L'amministratore Stefano Zaghis: "Con rammarico, si è riscontrata una tempestività non sempre adeguata nella trasmissione dei nominativi"

Sacchetti dell'immondizia che nessuno passa a raccogliere e che gli utenti sono così obbligati a tenersi in casa. Succede a chi, positivo al coronavirus, si trova nella propria abitazione, solo, costretto alla quarantena e impossibilitato a uscire anche solo per raggiungere la postazione di secchioni più vicina. Ai rifiuti dei contagiati dovrebbero pensare gli operatori di tre società private a cui Ama ha appaltato il servizio attivato lo scorso 1 aprile, durante la prima emergenza covid. Servizio che però, per stessa ammissione dell'azienda partecipata, non sta funzionando come dovrebbe. 

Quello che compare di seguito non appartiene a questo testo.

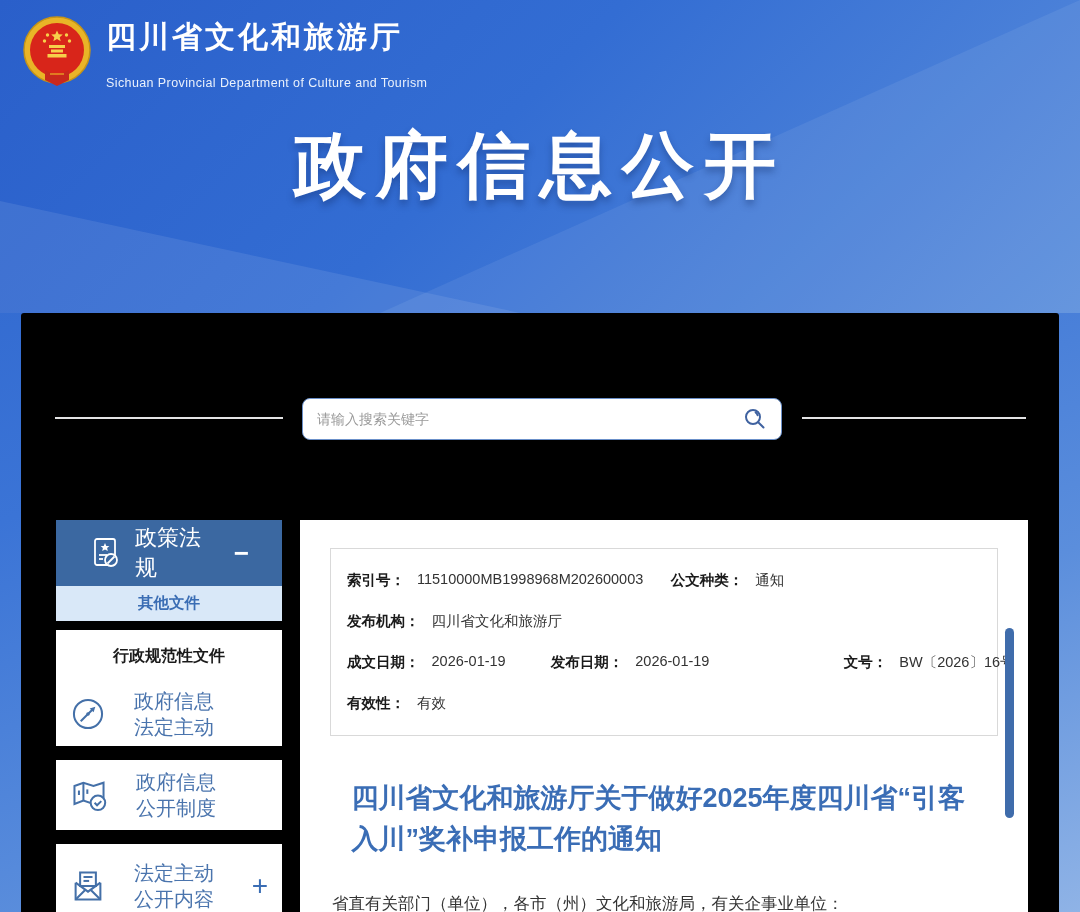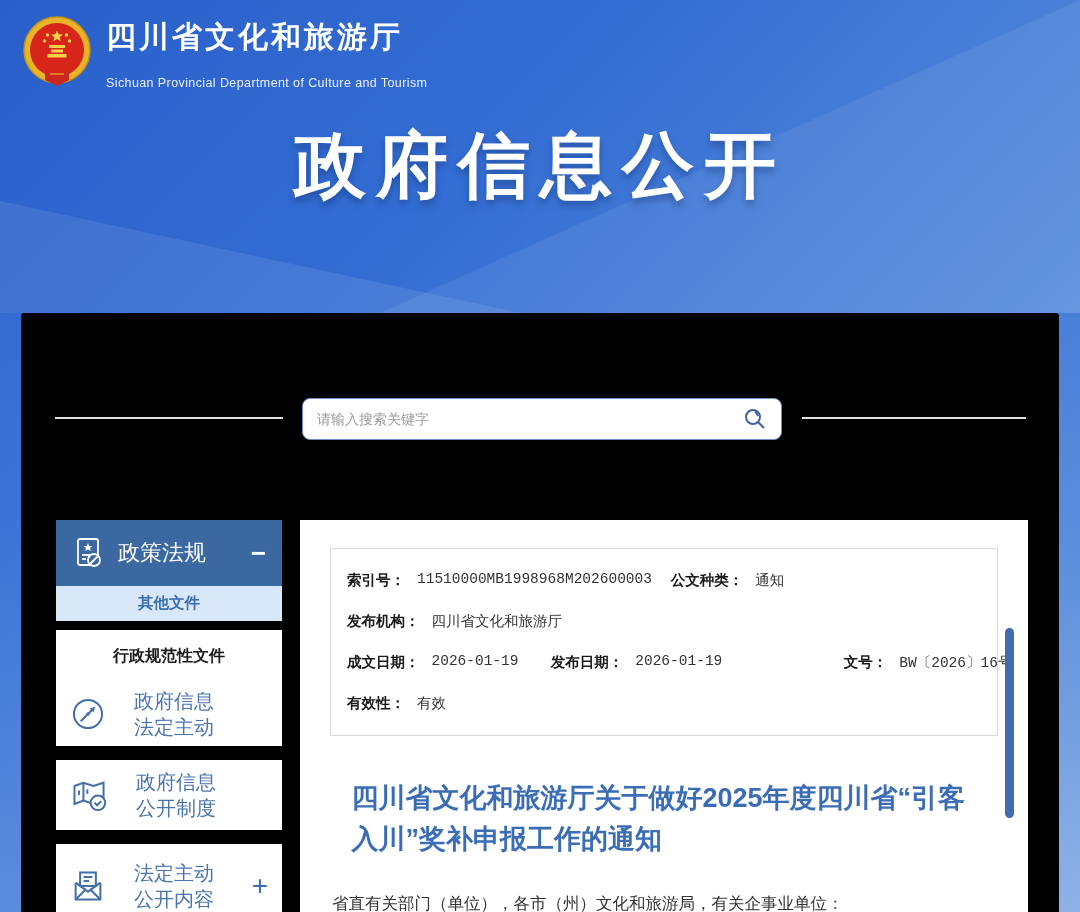--- a/index.html
+++ b/index.html
@@ -41,7 +41,7 @@
   
   .sidebar { position:absolute; left:35px; top:207px; width:226px; }
   .side-header { height:66px; background:#3b68a1; color:#fff; display:flex; align-items:center;
-    gap:14px; padding:0 16px; font-size:22px; cursor:pointer; }
+    gap:14px; padding:0 33px; font-size:22px; cursor:pointer; }
   .side-header .grow { flex:1; }
   .toggle { font-size:26px; font-weight:bold; line-height:1; }
   .side-sub { display:flex; align-items:center; justify-content:center; cursor:pointer; }

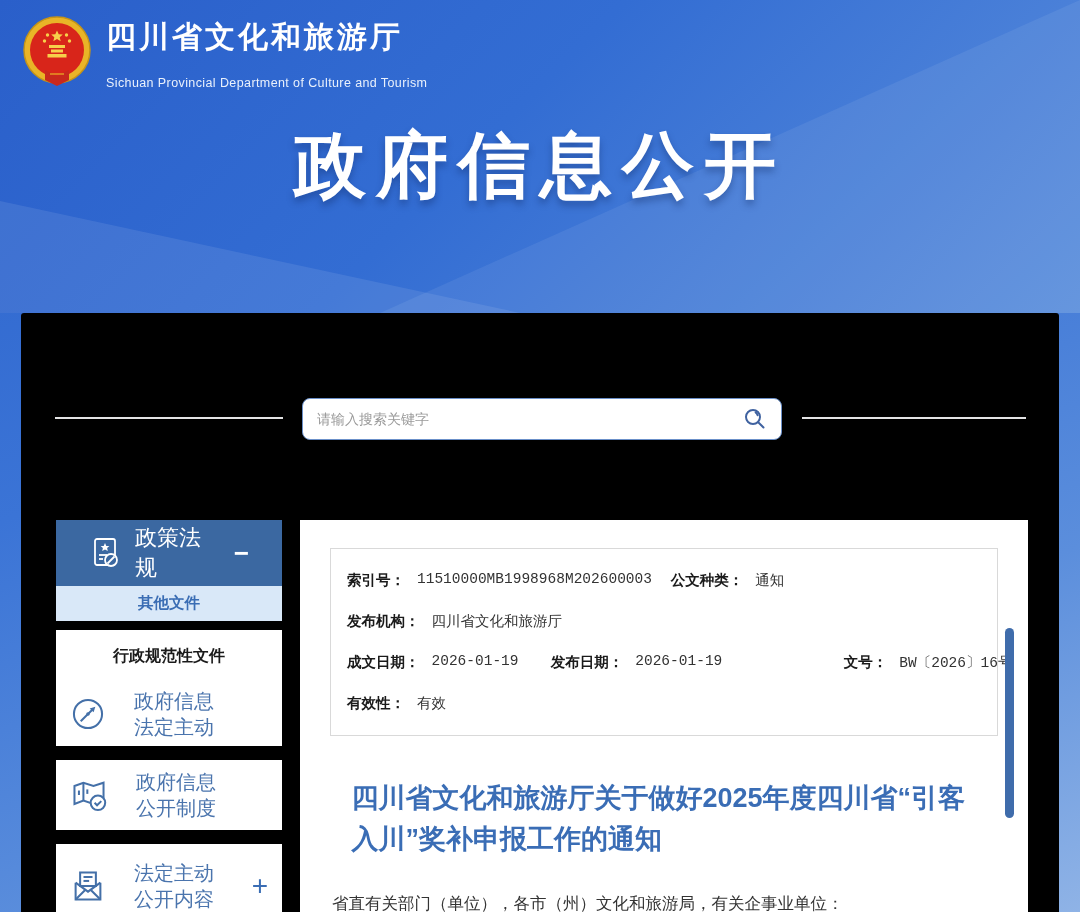--- a/index.html
+++ b/index.html
@@ -56,7 +56,7 @@
 
   
   .main-panel { position:absolute; left:279px; top:207px; width:728px; height:392px; background:#fff; }
-  .meta-box { margin:28px 30px 0 30px; border:1px solid #d9d9d9; padding:12px 0 10px 0;font-family:Liberation Mono, monospace; }
+  .meta-box { margin:28px 30px 0 30px; border:1px solid #d9d9d9; padding:12px 0 10px 0; }
   .meta-row { position:relative; height:41px; }
   .meta-cell { position:absolute; top:10px; display:flex; gap:12px; white-space:nowrap; font-size:14.5px; }
   .meta-cell b { color:#1a1a1a; } .meta-cell span { color:#333; }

"Mi permetto di condividere la preoccupazione nel garantire una risposta alla necessità della raccolta dei rifiuti a domicilio, per quei cittadini in difficoltà in quanto si trovano in quarantena obbligatoria o in isolamento a seguito dell'esito positivo al tampone" scrive l'amministratore unico di Ama Stefano Zaghis, in una nota che RomaToday ha potuto visionare, una risposta a una lettera-denuncia sul tema inviatagli dal consigliere leghista Davide Bordoni. 

Gli utenti interessati sono "oltre 1500", sempre stando ai numeri forniti da Zaghis e presenti negli elenchi che il dipartimento Ambiente ha fatto avere ad Ama, dopo averli richiesti alle Asl. E starebbe qui l'intoppo. 

La colpa se il servizio non funziona come dovrebbe non sarebbe della partecipata capitolina ma dell'Azienda sanitaria locale nel fornire gli elenchi dei cittadini in isolamento che necessitano del servizio. "Con rammarico, si è riscontrata una tempestività non sempre adeguata nella trasmissione dei nominativi dei cittadini coinvolti, nonostante Ama si sia sempre resa parte attiva in tale delicato processo" spiega Zaghis, scaricando altrove la responsabilità dei disservizi. 

"Oltre l'imbarazzo di Ama resta il grave disagio per tutte quelle persone che abitano da sole" commenta il consigliere Bordoni. "È fondamentale che nell'isolamento domiciliare cibi, bevande e materiali siano gettati nell'indifferenziata, utilizzando un doppio sacchetto, accuratamente chiuso perché in questa 'battaglia', a contare di più sono proprio i gesti di responsabilità quotidiana dei cittadini ma anche le Istituzioni sono chiamate a fare la loro parte".